As children grow, their risky play develops – from running fast to escape the threat of a tickle, to swinging high, jumping off increasingly higher things, climbing higher, balancing precariously, riding with no hands (we all tried it at least once, didn’t we?), skateboarding, going on nauseating rides at theme parks. These are all the kinds of healthy and important risky behaviours kids need to experience as part of a healthy and resilient childhood. It tests and develops their physical and emotional skills. They learn to move with the exhilaration and slight fear and not freeze up. They get to delight in the adrenaline and sense of achievement. They also learn what is too high, too fast, and too much and learn to recover from scraped knees, bruised shins, and bruised egos.

I’m quite sure that most adults experienced these exhilarating risky behaviours as youngsters, so why is it that one third of us (32%) don’t think risky play is good for kids?

My best guess is that we don’t want to be seen as bad parents. For some parents (particularly Indigenous parents) this is a valid concern. After generations of having children taken away, it is understandable that there may be a fear associated with a child getting hurt and “the Department” stepping in. For those of us who have never had to personally consider such a sickening idea, where does our fear stem from? Fear of injury or fear of judgement? If we look at the actual risk (not the perceived risks), it is much more detrimental to our children and their long-term health if we don’t let them play and take age-appropriate risks with their friends.  

We know that the opportunity for kids to take risks has all but disappeared from the school yard, so it’s even more essential that as a community we provide the space for kids, including teens, to develop through unstructured play. Kids of all ages and abilities are an important part of our community and they need to be included and provided for. This means spaces to hang out, to test abilities, to hide, climb, jump, ride, chill out and make noise.  It means spaces for girls and spaces for boys (who often like to play differently and separately), spaces for kids of differing physical abilities and different ages. We need to provide space for bubs and teens and everyone in between, and we need to make them feel welcome and safe. Not safe because we are watching, but safe because we trust them enough to not watch. Let’s resist the temptation to dob on them for making noise and instead delight in the fact that they are being active and playing.  

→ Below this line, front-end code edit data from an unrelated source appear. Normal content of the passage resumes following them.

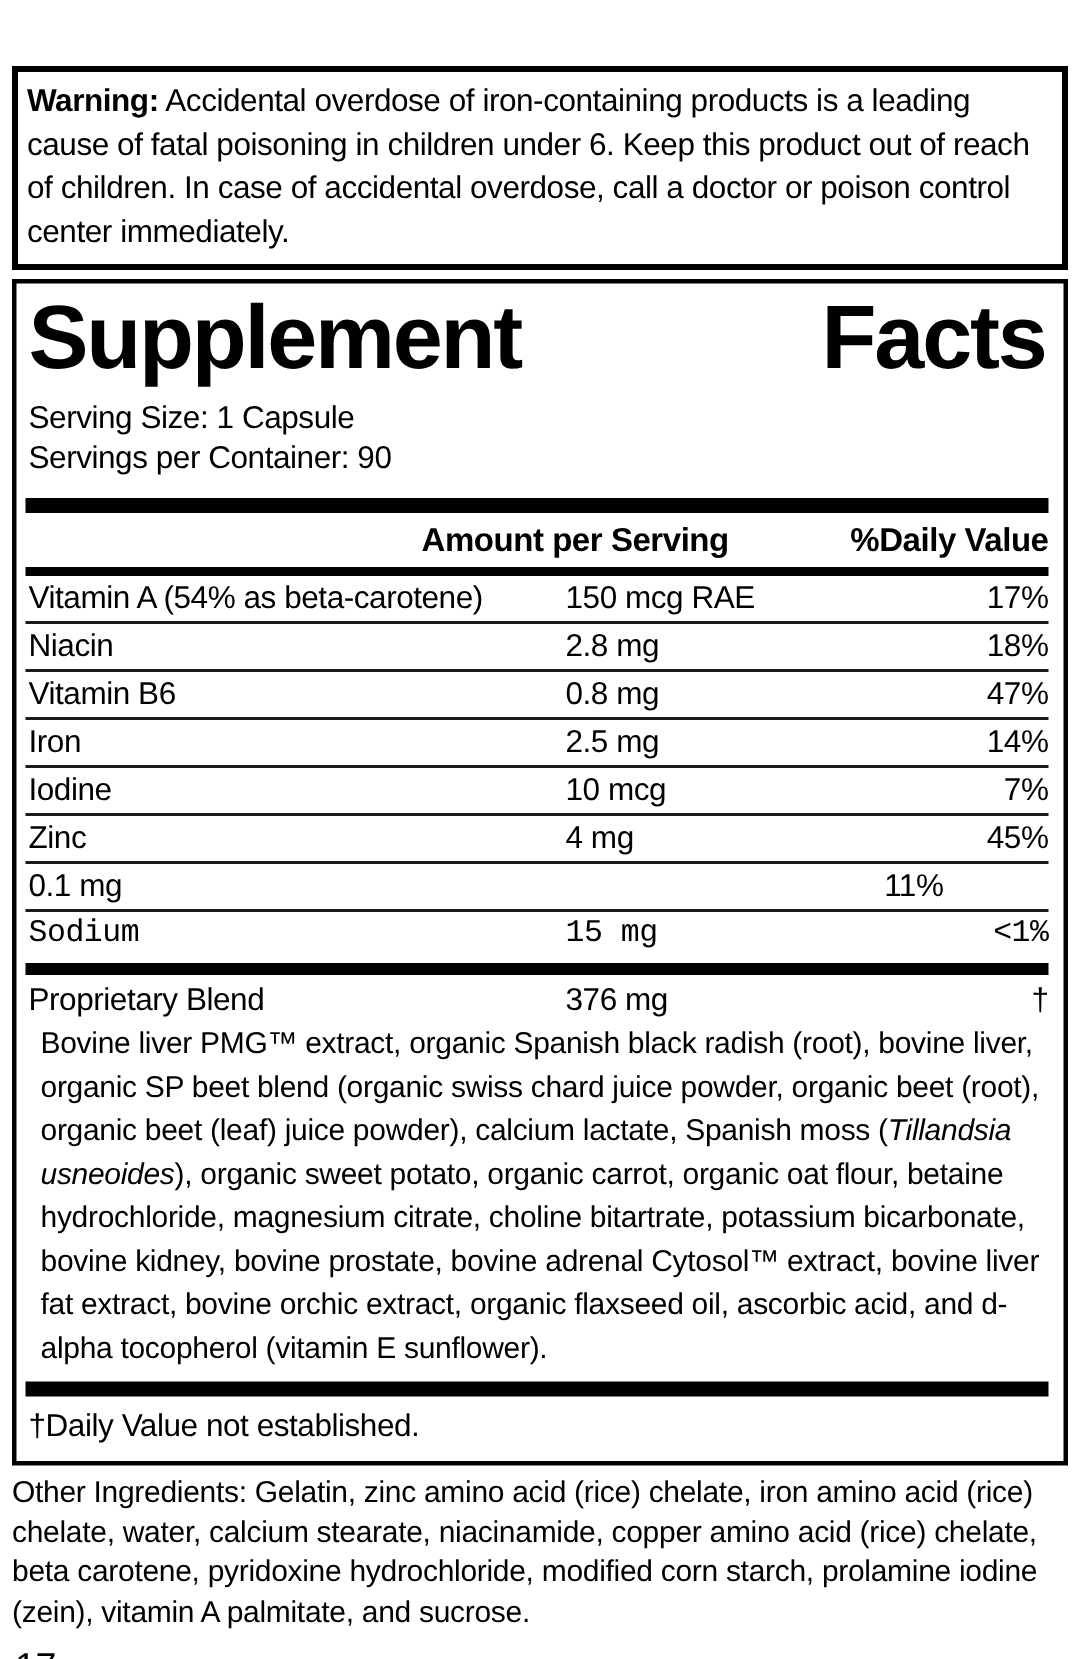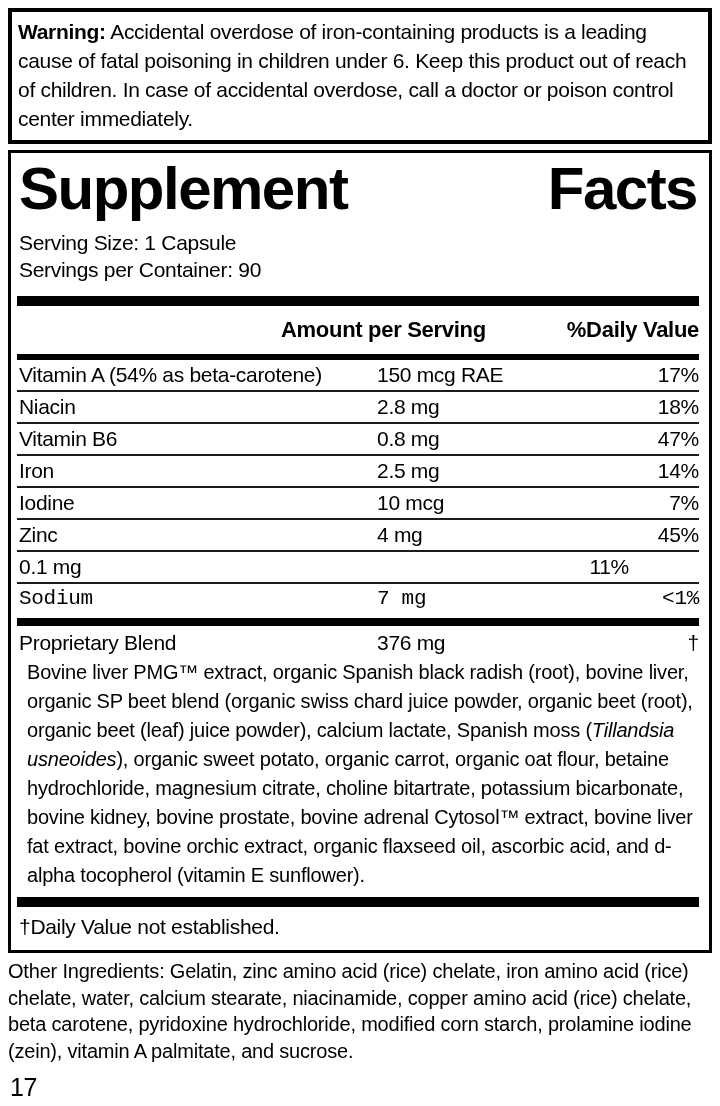--- a/index.html
+++ b/index.html
@@ -19,6 +19,7 @@
     padding: 5px 9px 7px 6px;
     font-size: 21px;
     line-height: 29px;
+    margin-top: 36px;
   }
   .warning-box b { letter-spacing: -0.3px; }
 

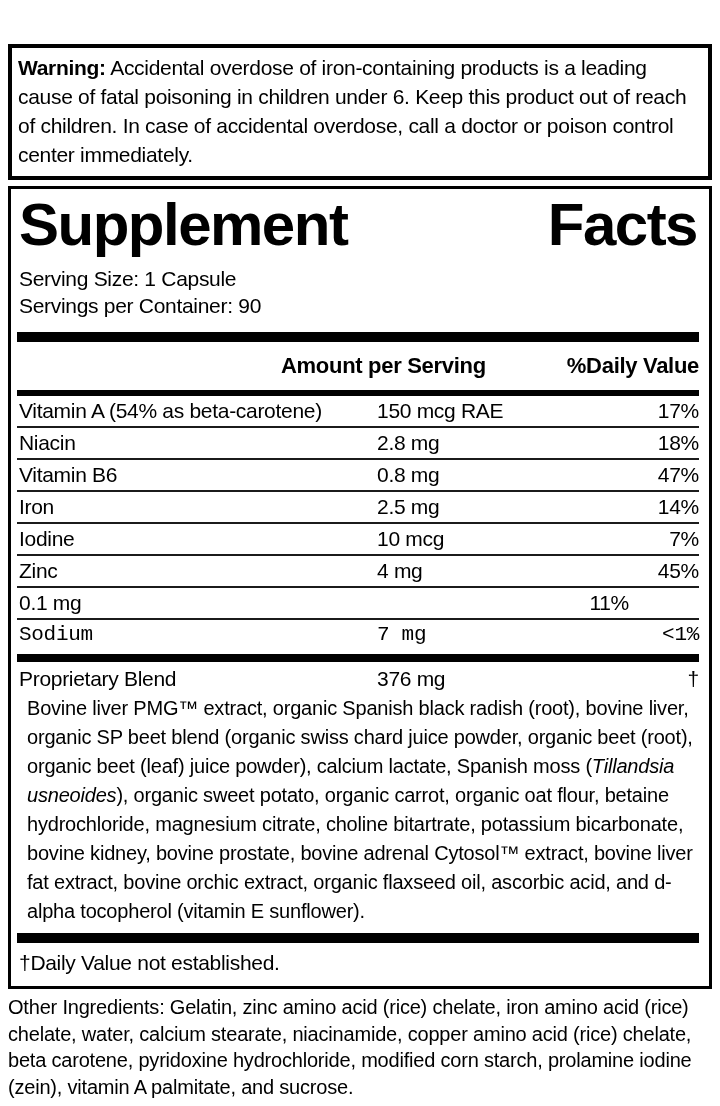--- a/index.html
+++ b/index.html
@@ -54,7 +54,7 @@
     align-items: center;
     font-weight: bold;
     font-size: 22px;
-    height: 48px;
+    height: 36px;
     padding: 2px 0 2px 2px;
   }
   .hdr-amount { margin-left: 262px; }

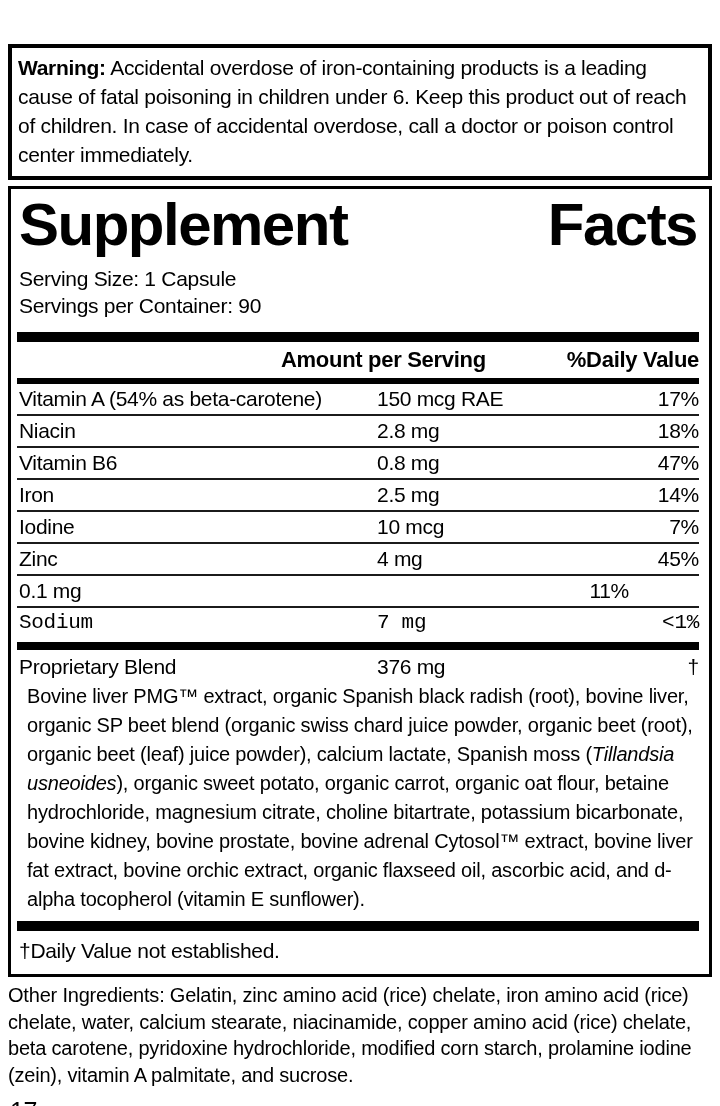--- a/index.html
+++ b/index.html
@@ -166,7 +166,7 @@
         </div>
         <div class="nrow">
           <span class="n-name">Sodium</span>
-          <span class="n-amt">7 mg</span>
+          <span class="n-amt">15 mg</span>
           <span class="n-dv">&lt;1%</span>
         </div>
       </div>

We adults need to encourage and support each other to let our kids be kids. When we do, we will see how much more confident and resilient they become. For anyone wondering what age-appropriate risk is, I recommend starting by reminiscing. What were the fun risky things you did as a kid? Has your child had the opportunity to try them by the same age? If you really can’t remember, have a look at Nature Play WA’s list of 51 Things To Do Before You’re 12. I’ll give you a few as a starter – sleep under the stars in the backyard, climb a big rock, jump off a jetty.  Adults, I wish you the courage you’re going to need to make sure your child gets the chance to realise their abilities. I promise it gets easier once you see the way they glow after a bit of risky play.